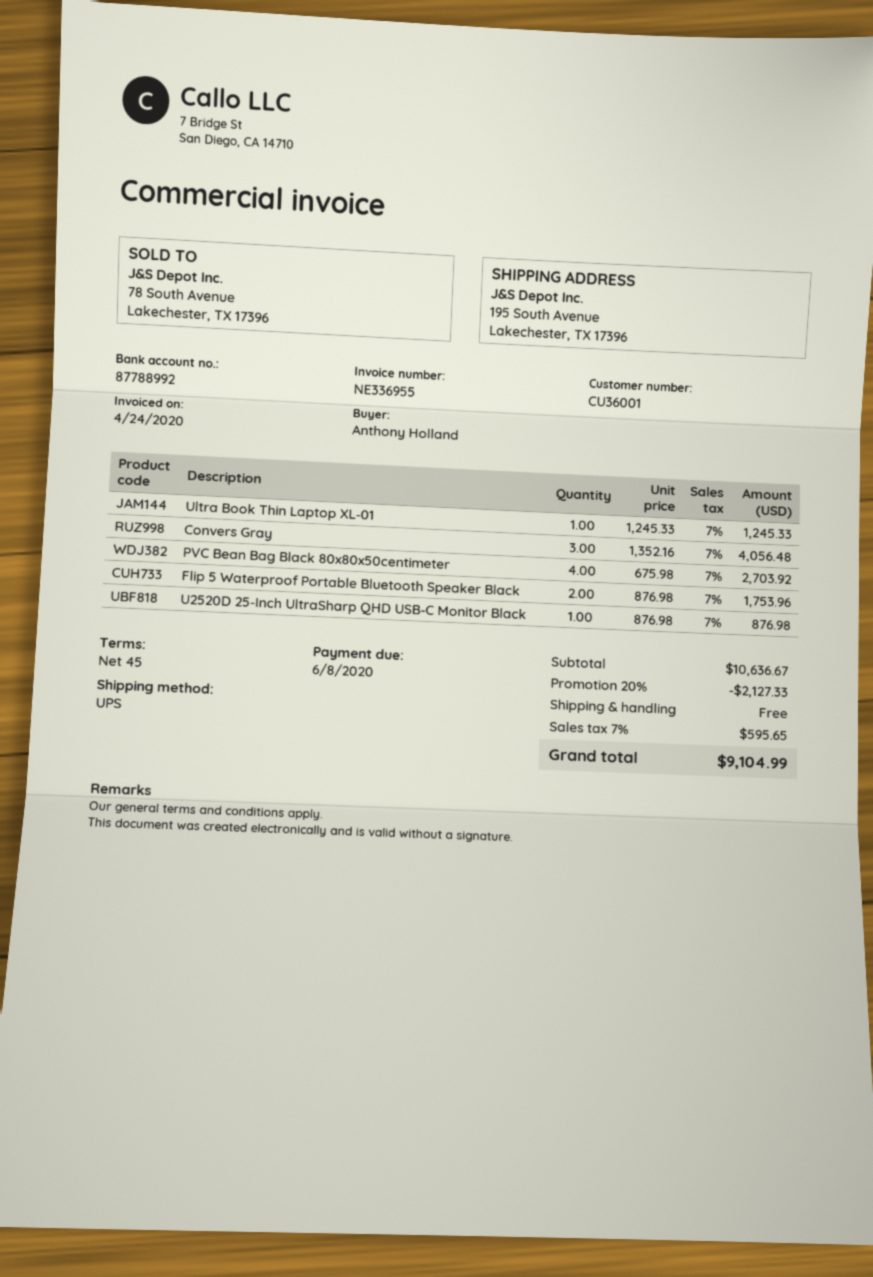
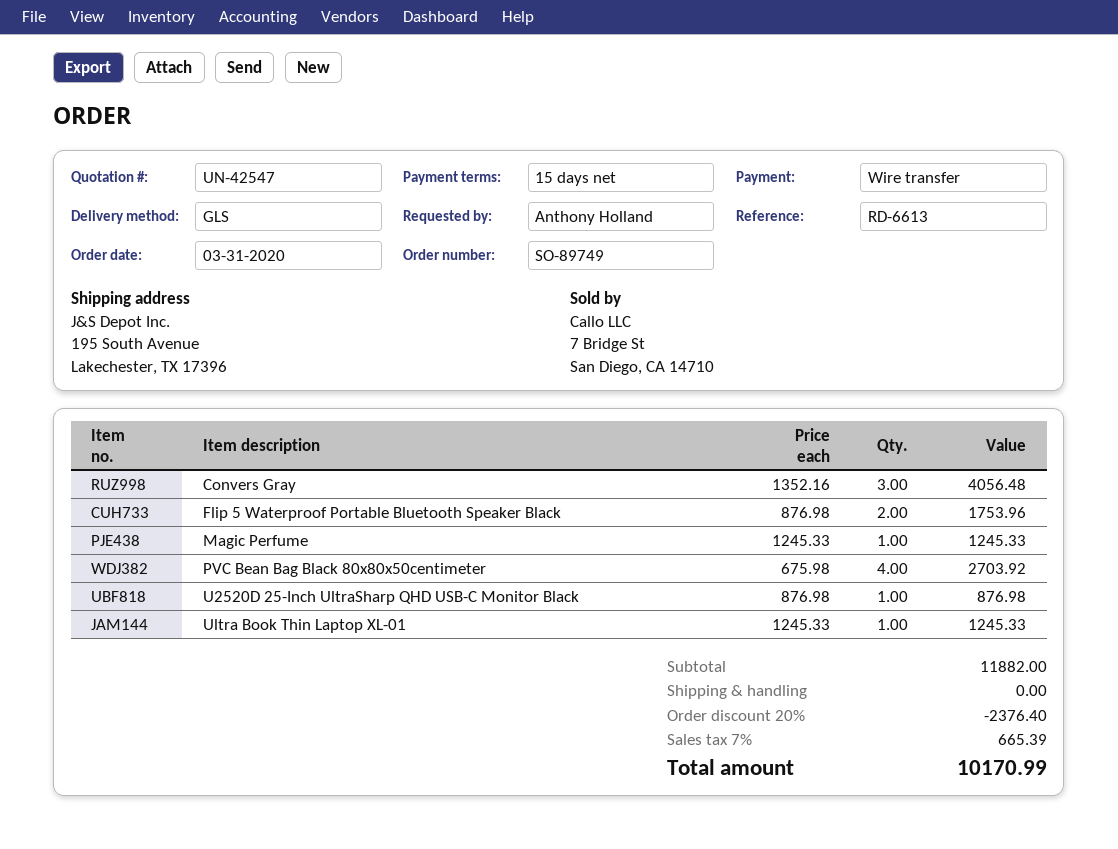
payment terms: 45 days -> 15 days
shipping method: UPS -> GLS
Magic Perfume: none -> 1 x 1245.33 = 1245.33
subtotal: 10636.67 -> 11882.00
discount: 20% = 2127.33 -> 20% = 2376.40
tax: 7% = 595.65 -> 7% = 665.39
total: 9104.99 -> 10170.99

### Your task
Only the lines from the one containing "shipping method: UPS -> GLS" through the end of the entries above belong in the answer; repeat them exactly.

### Solution to the exercise
shipping method: UPS -> GLS
Magic Perfume: none -> 1 x 1245.33 = 1245.33
subtotal: 10636.67 -> 11882.00
discount: 20% = 2127.33 -> 20% = 2376.40
tax: 7% = 595.65 -> 7% = 665.39
total: 9104.99 -> 10170.99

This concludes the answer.